Search code examples
postgresqlnatural-sort

PostgreSQL Query Incorrect Sorting Order for Alphanumeric Strings


I am trying to sort a column title from the table door with the following PostgreSQL query:

SELECT title
FROM door
ORDER BY
  CASE 
    WHEN title ~ '^\d+' THEN CAST(regexp_replace(title, '[^0-9]', '', 'g') AS INTEGER)
    ELSE NULL
  END ASC,
  CASE 
    WHEN title ~ '^\d+' THEN regexp_replace(title, '\d+', '', 'g')
    ELSE title
  END ASC;

The query currently produces the following result:

"DR-1"
"DR-01"
"DR-02"
"DR-03"
"DR-04"
"DR-100"
"DR-1001"
"DR-101"
"DR-102"
"DR-104"
"Entrance-1"
"Entrance-2"
"MY-Prefix-10-Entrance-1"
"MY-Prefix-11-Entrance-1"
"MY-Prefix-19-Entrance-1"
"MY-Prefix-1-Entrance-1"
"MY-Prefix-20-Entrance-1"
"MY-Prefix-2-Entrance-1"
"MY-Prefix-3-Entrance-1"
"MY-Prefix-8-Entrance-1"
"MY-Prefix-9-Entrance-1"
"MY-Prefix-9-Entrance-2"
"MY-Prefix-9-Entrance-3"

However, I was expecting the result to be:

"DR-1"
"DR-01"
"DR-02"
"DR-03"
"DR-04"
"DR-100"
"DR-101"
"DR-102"
"DR-104"
"DR-1001"
"Entrance-1"
"Entrance-2"
"MY-Prefix-1-Entrance-1"
"MY-Prefix-2-Entrance-1"
"MY-Prefix-3-Entrance-1"
"MY-Prefix-8-Entrance-1"
"MY-Prefix-9-Entrance-1"
"MY-Prefix-9-Entrance-2"
"MY-Prefix-9-Entrance-3"
"MY-Prefix-10-Entrance-1"
"MY-Prefix-11-Entrance-1"
"MY-Prefix-19-Entrance-1"
"MY-Prefix-20-Entrance-1"

The query is not correctly ordering the rows where the title column contains mixed prefixes and numeric segments, particularly the entries with the MY-Prefix pattern.

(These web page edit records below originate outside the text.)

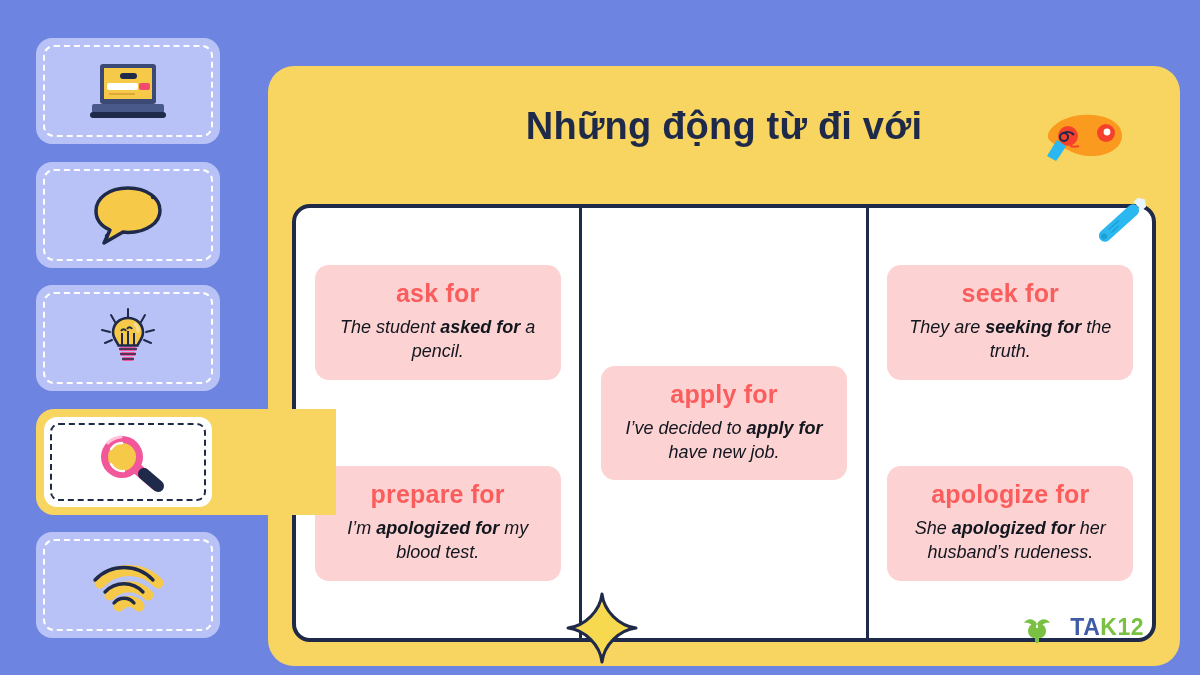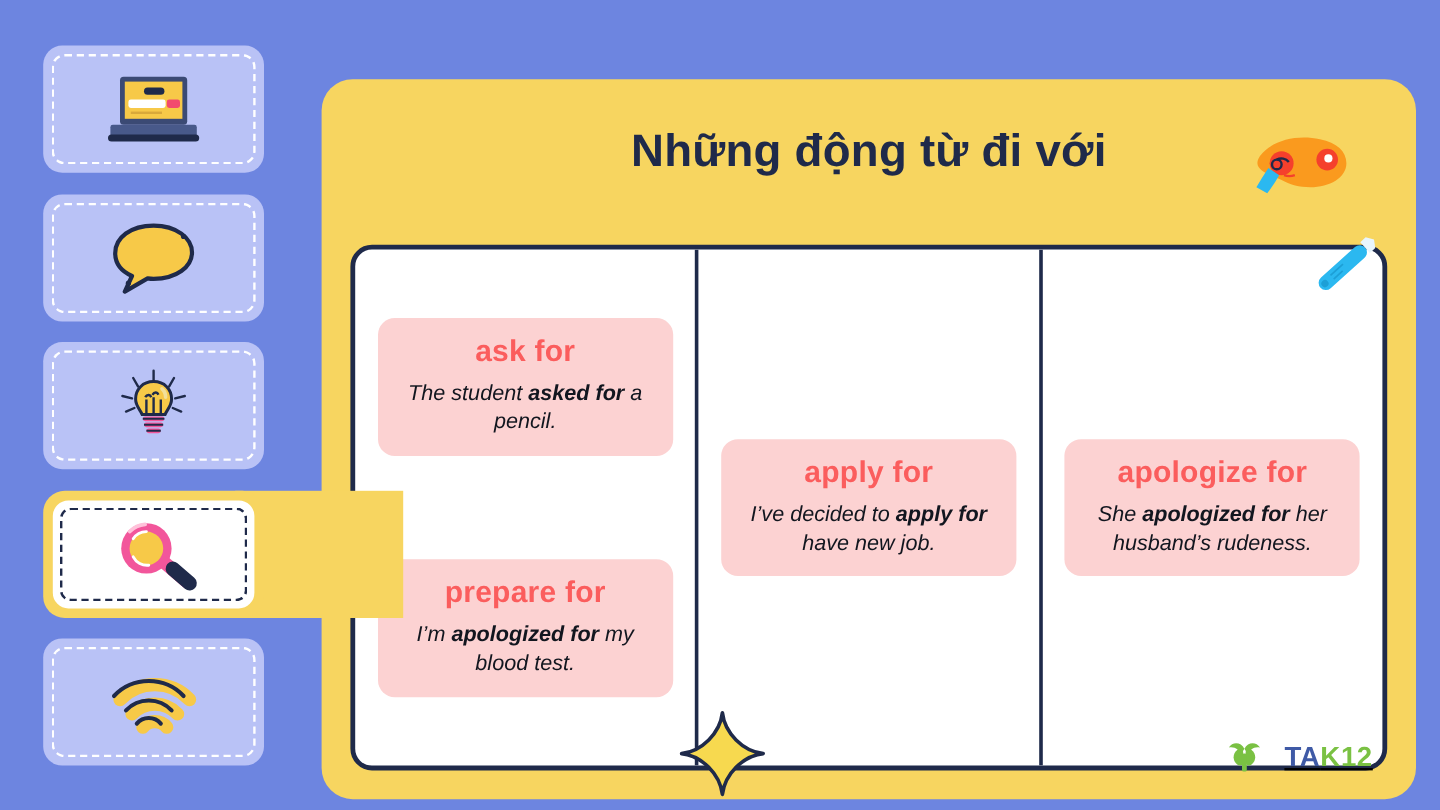--- a/index.html
+++ b/index.html
@@ -342,6 +342,10 @@
 
     <div class="column">
       <div class="card">
+        <div class="card-title">seek for</div>
+        <div class="card-example"><span>They are </span><b>seeking for</b><span> the truth.</span></div>
+      </div>
+      <div class="card">
         <div class="card-title">apologize for</div>
         <div class="card-example"><span>She </span><b>apologized for</b><span> her husband’s rudeness.</span></div>
       </div>

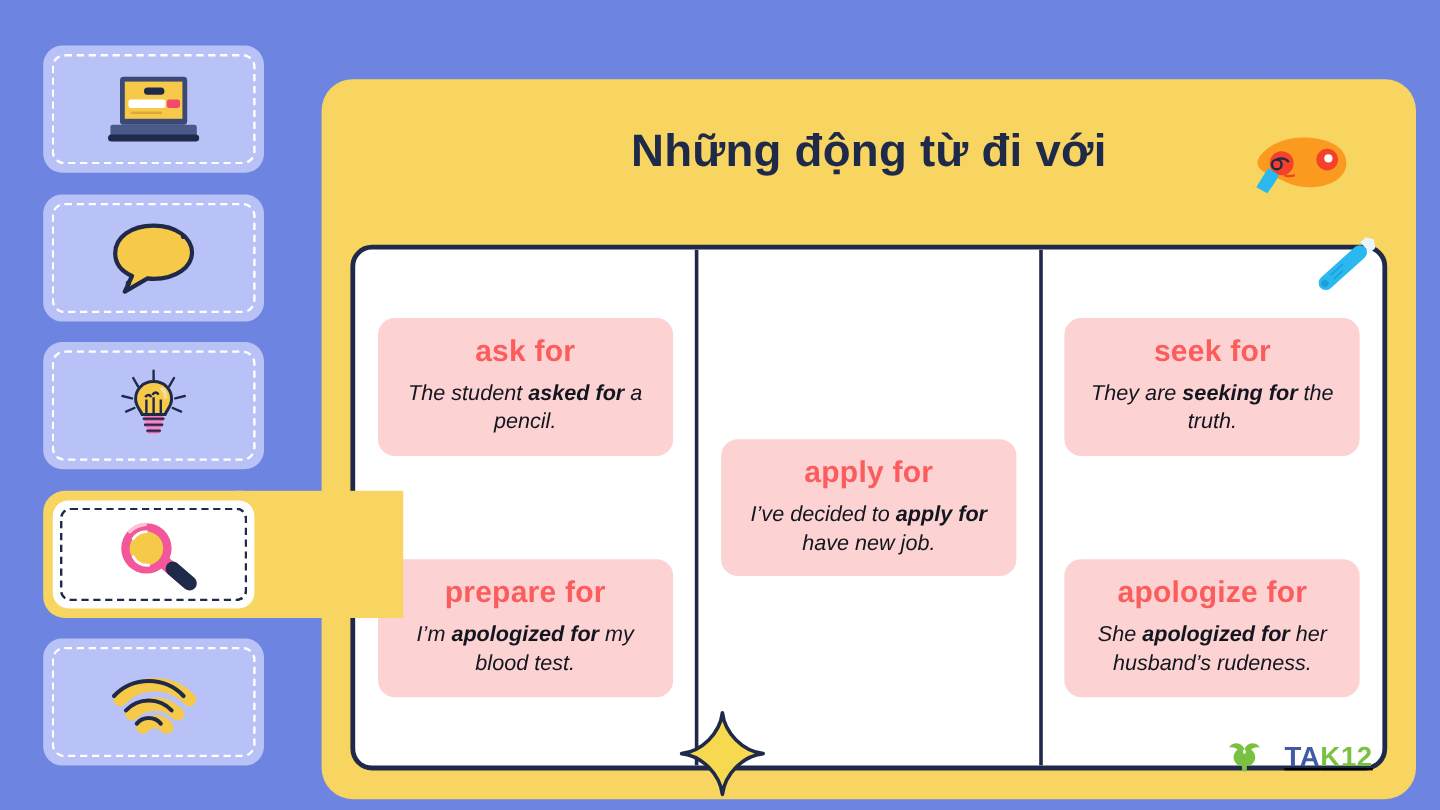--- a/index.html
+++ b/index.html
@@ -187,10 +187,9 @@
     right: 36px;
     bottom: 22px;
     display: flex;
-    align-items: center;
+    align-items: flex-start;
     gap: 18px;
     z-index: 7;
-    text-decoration: underline;
   }
   #logo .mark { width: 30px; height: 28px; }
   #logo .wordmark {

I suspect this is due to the logic in the ORDER BY clause not properly handling the sorting of multi-segment alphanumeric strings.

I want to:

Sort rows where the numeric segment is extracted from title and ordered numerically. Handle alphanumeric prefixes correctly so that entries like MY-Prefix-1-Entrance-1 appear before MY-Prefix-10-Entrance-1.


Solution

  • That's one of the purposes of custom ICU collations. You can define a sorting method that treats numbers numerically, the way you wanted: demo at db<>fiddle

    CREATE COLLATION numerical( provider=icu
                               ,deterministic=false
                               ,locale='und-u-kn' );
    

    Then you just tell your order by to use it:

    SELECT title
    FROM door
    ORDER BY title COLLATE numerical;
    

    The demo shows it's also faster than trying to handle that using regex and conditionals.